### Parallel processing

This is probably the hardest tutorial of the day. I have done the best I can to make it clear and simple as possible. It took me a very long time to understand it. I hope that this tutorial means you can understand parallel processing in a much shorter time than I can.

Parallel processing is highly important in bioinformatics and something that is often taken for granted. You might think you know how to parallel process by adding '-t 20' to the options of your command. But that doesn't help grip what's going on under the hood.

"You only truly understand the benefits of parallel processing until you can no longer do it."

This example generated here is taken with much influence from a fantastic stackover-flow [thread](http://stackoverflow.com/questions/14533458/python-threading-multiple-bash-subprocesses).

An example of important parallel-processing in nanopore sequencing is extracting fastq information from a set of fast5 files. This can take up to a day...

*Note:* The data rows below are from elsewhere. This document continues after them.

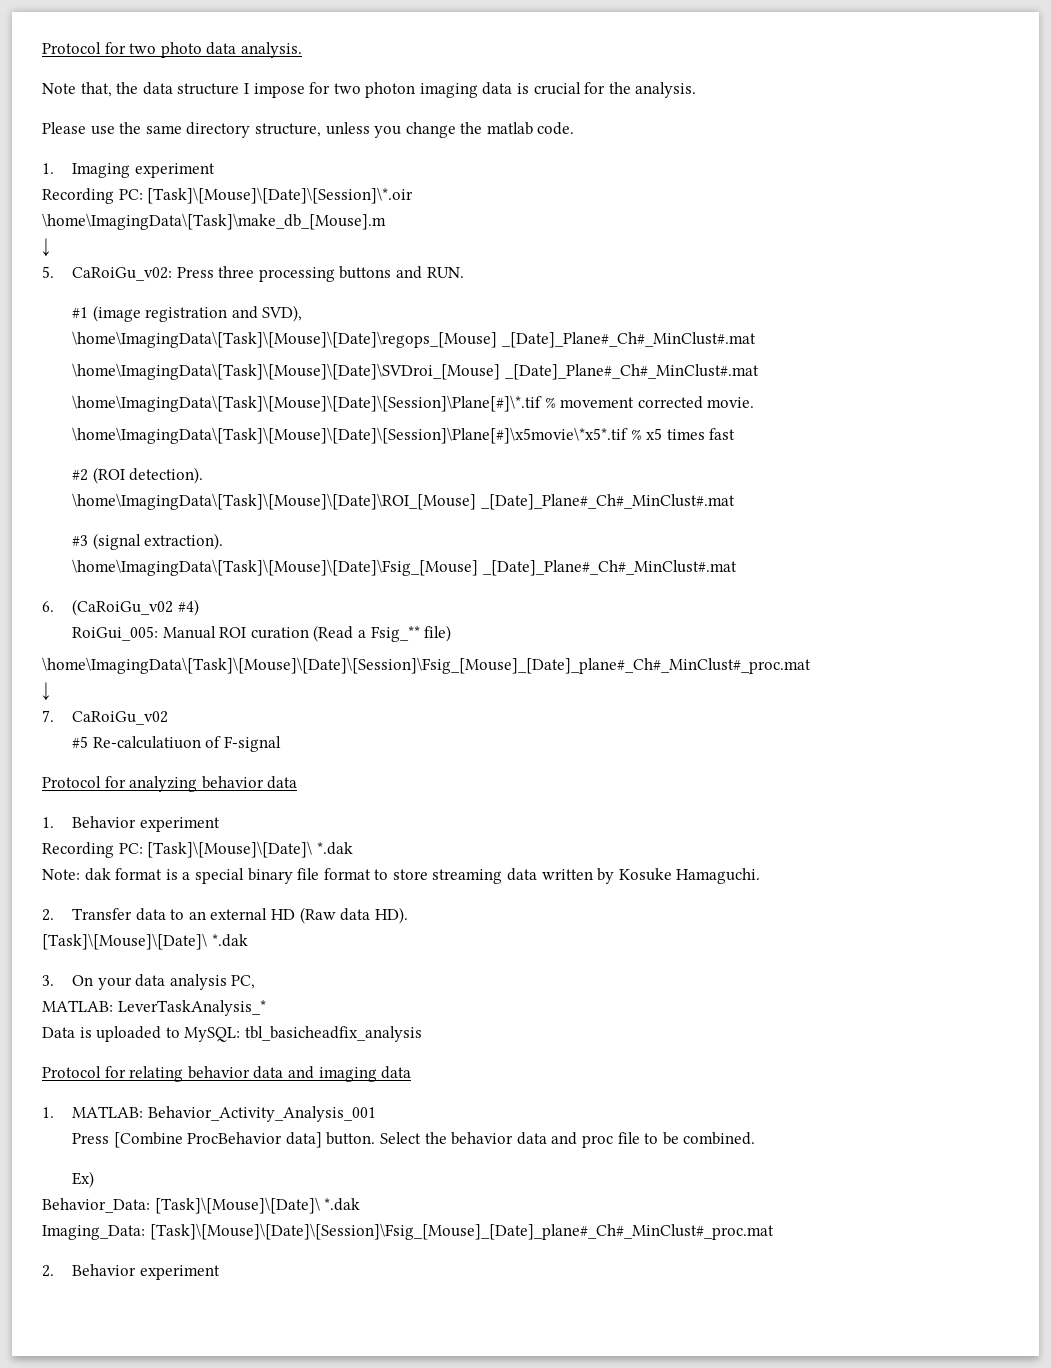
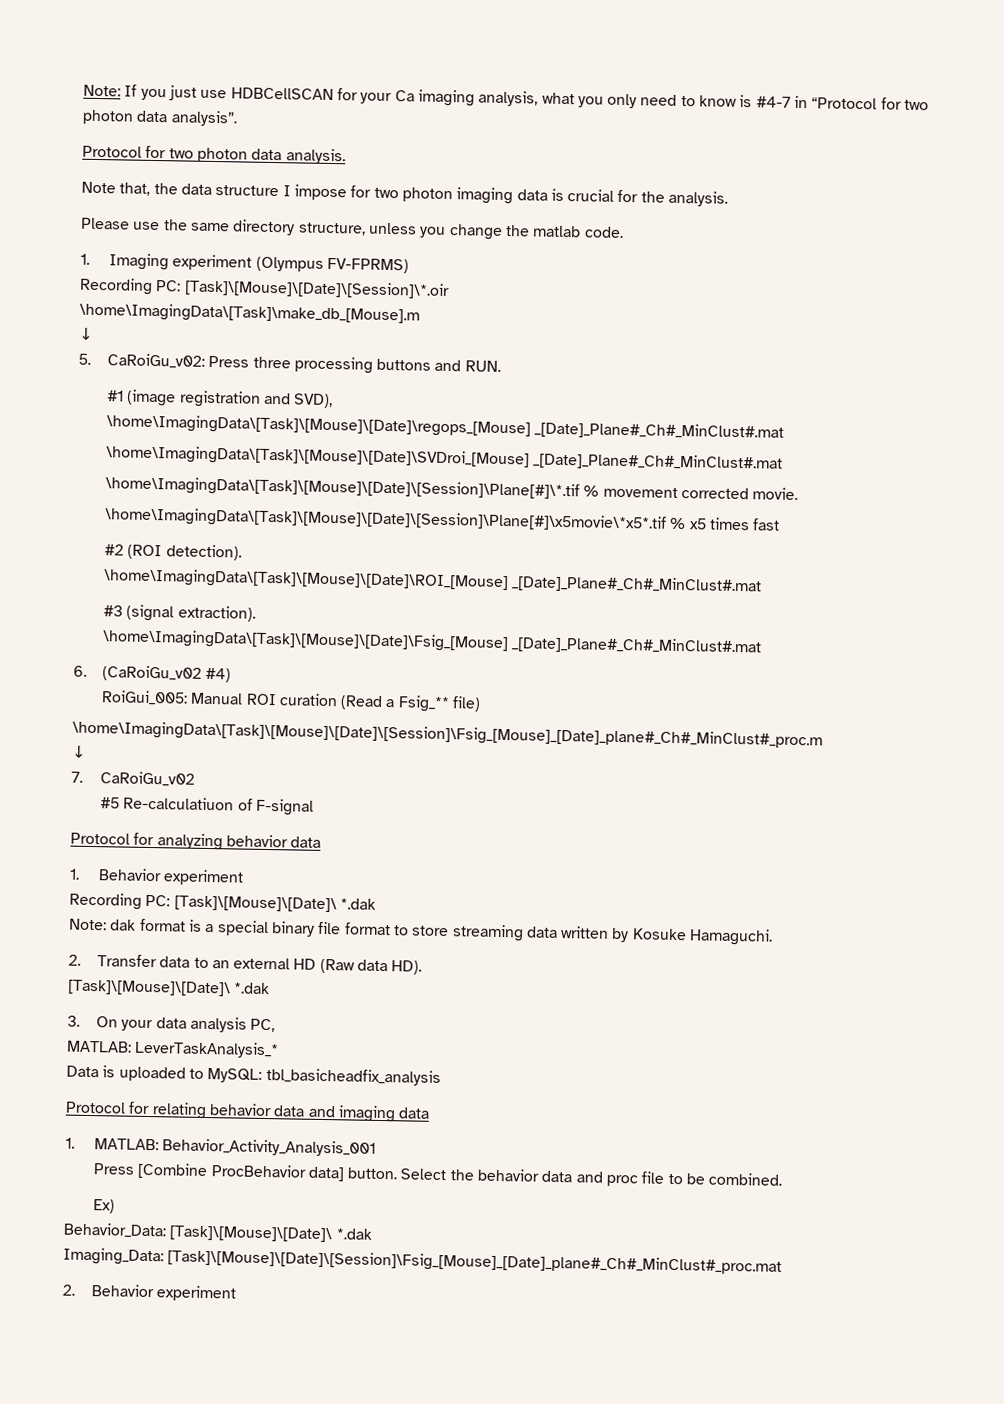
+ Note: If you just use HDBCellSCAN for your Ca imaging analysis, what you only need to know is #4-7 in “Protocol for two photon data analysis”.
- Protocol for two photo data analysis.
+ Protocol for two photon data analysis.
- 1. Imaging experiment
+ 1. Imaging experiment (Olympus FV-FPRMS)
- \home\ImagingData\[Task]\[Mouse]\[Date]\[Session]\Fsig_[Mouse]_[Date]_plane#_Ch#_MinClust#_proc.mat
+ \home\ImagingData\[Task]\[Mouse]\[Date]\[Session]\Fsig_[Mouse]_[Date]_plane#_Ch#_MinClust#_proc.m

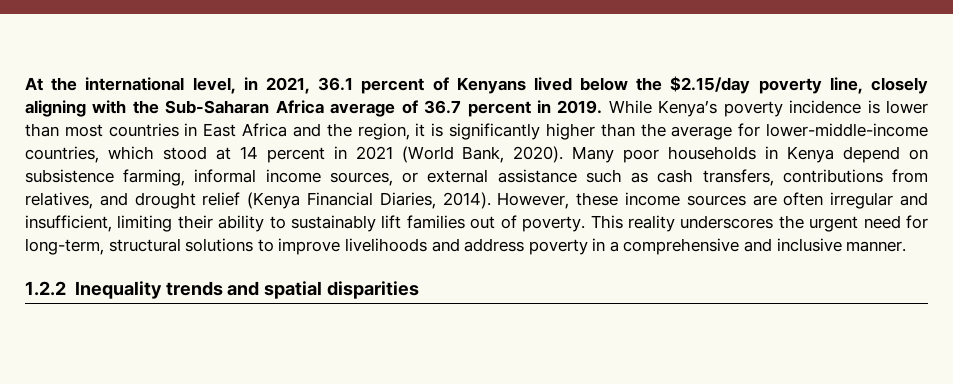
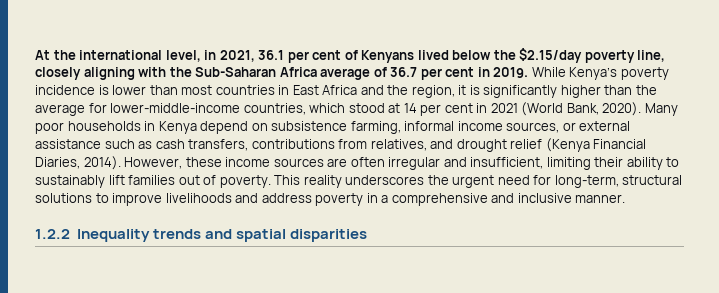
- At the international level, in 2021, 36.1 percent of Kenyans lived below the $2.15/day poverty line, closely aligning with the Sub-Saharan Africa average of 36.7 percent in 2019.
+ At the international level, in 2021, 36.1 per cent of Kenyans lived below the $2.15/day poverty line, closely aligning with the Sub-Saharan Africa average of 36.7 per cent in 2019.
- While Kenya’s poverty incidence is lower than most countries in East Africa and the region, it is significantly higher than the average for lower-middle-income countries, which stood at 14 percent in 2021 (World Bank, 2020).
+ While Kenya’s poverty incidence is lower than most countries in East Africa and the region, it is significantly higher than the average for lower-middle-income countries, which stood at 14 per cent in 2021 (World Bank, 2020).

In our example today we will generate 200 commands that all take somewhere between 0 and 9 seconds to complete. We will run this in five parallel streams. This should roughly take one fifth of the time it would take if we were to do this with only one stream.

In [76]:
# Import the libraries we will need
import subprocess  # The library that will actually be talking to the shell and
                   # tell it to what to run and when.
from itertools import islice  # Important tool that will allow us to split up our
                              # commands for each output.
import random  # This will determine how long each process will take.
random.seed(1)  # Feel free to change this, but useful in the notebook so the author can explain
                # the output even if the output is 'random'

In [77]:
# Set the number of threads
threads = 5  # Of the 200 commands, five will be running at any one time.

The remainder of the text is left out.